Where does the string "none" appear in the records? Copy every line that contains it.

-- DATA FOR ANALYSIS follows --

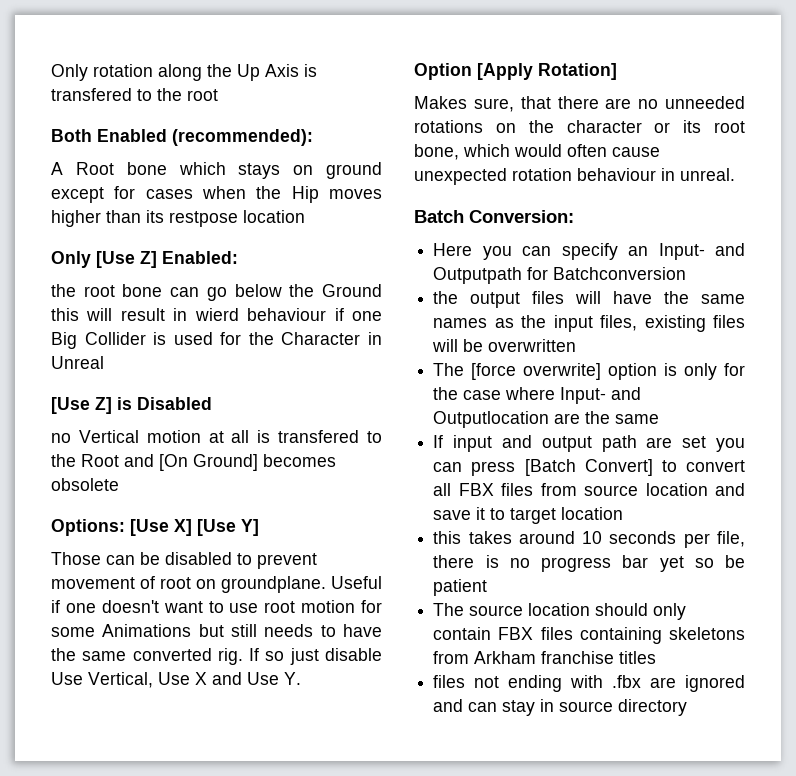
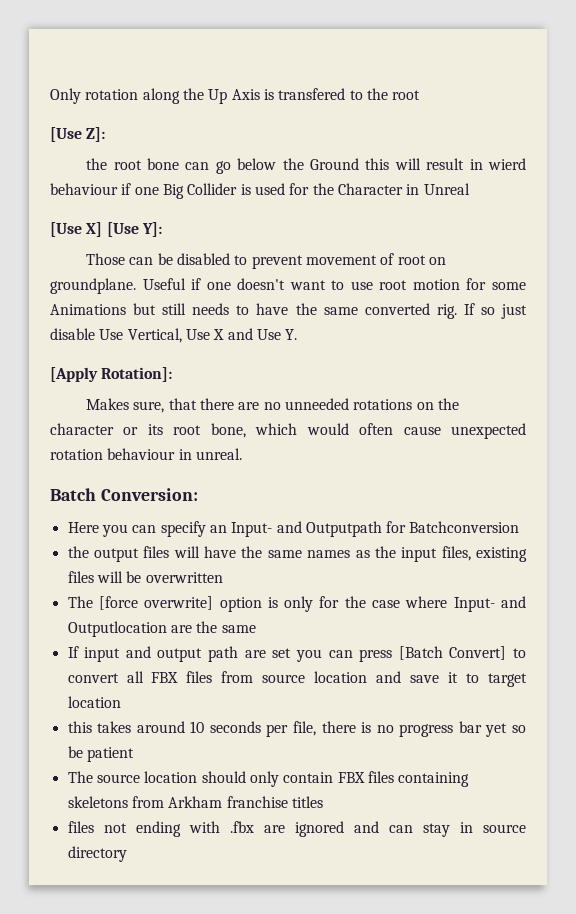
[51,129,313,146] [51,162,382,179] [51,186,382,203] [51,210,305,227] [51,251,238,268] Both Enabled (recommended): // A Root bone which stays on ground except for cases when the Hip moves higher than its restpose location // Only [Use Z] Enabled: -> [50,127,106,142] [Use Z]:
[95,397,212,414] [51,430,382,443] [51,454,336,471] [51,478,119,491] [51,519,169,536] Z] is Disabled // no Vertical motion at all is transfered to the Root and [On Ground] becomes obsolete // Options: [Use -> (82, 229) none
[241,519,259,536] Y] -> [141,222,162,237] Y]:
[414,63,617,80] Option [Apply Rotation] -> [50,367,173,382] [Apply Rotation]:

-- DATA FOR ANALYSIS concluded --
-- DATA FOR ANALYSIS follows --

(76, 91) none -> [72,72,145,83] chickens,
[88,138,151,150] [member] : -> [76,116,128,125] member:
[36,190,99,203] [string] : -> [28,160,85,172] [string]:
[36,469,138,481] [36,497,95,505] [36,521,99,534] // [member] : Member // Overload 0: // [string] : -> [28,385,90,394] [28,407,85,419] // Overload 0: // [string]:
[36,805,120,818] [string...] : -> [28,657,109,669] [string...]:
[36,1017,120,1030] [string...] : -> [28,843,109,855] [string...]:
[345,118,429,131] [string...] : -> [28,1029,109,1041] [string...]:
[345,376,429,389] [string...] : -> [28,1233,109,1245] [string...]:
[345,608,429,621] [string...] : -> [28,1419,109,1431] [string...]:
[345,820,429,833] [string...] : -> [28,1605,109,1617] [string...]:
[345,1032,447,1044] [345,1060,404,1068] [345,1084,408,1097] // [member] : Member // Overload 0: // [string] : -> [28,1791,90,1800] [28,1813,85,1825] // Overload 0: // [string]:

-- DATA FOR ANALYSIS concluded --

* RESPONSE TO THIS TASK
[95,397,212,414] [51,430,382,443] [51,454,336,471] [51,478,119,491] [51,519,169,536] Z] is Disabled // no Vertical motion at all is transfered to the Root and [On Ground] becomes obsolete // Options: [Use -> (82, 229) none
(76, 91) none -> [72,72,145,83] chickens,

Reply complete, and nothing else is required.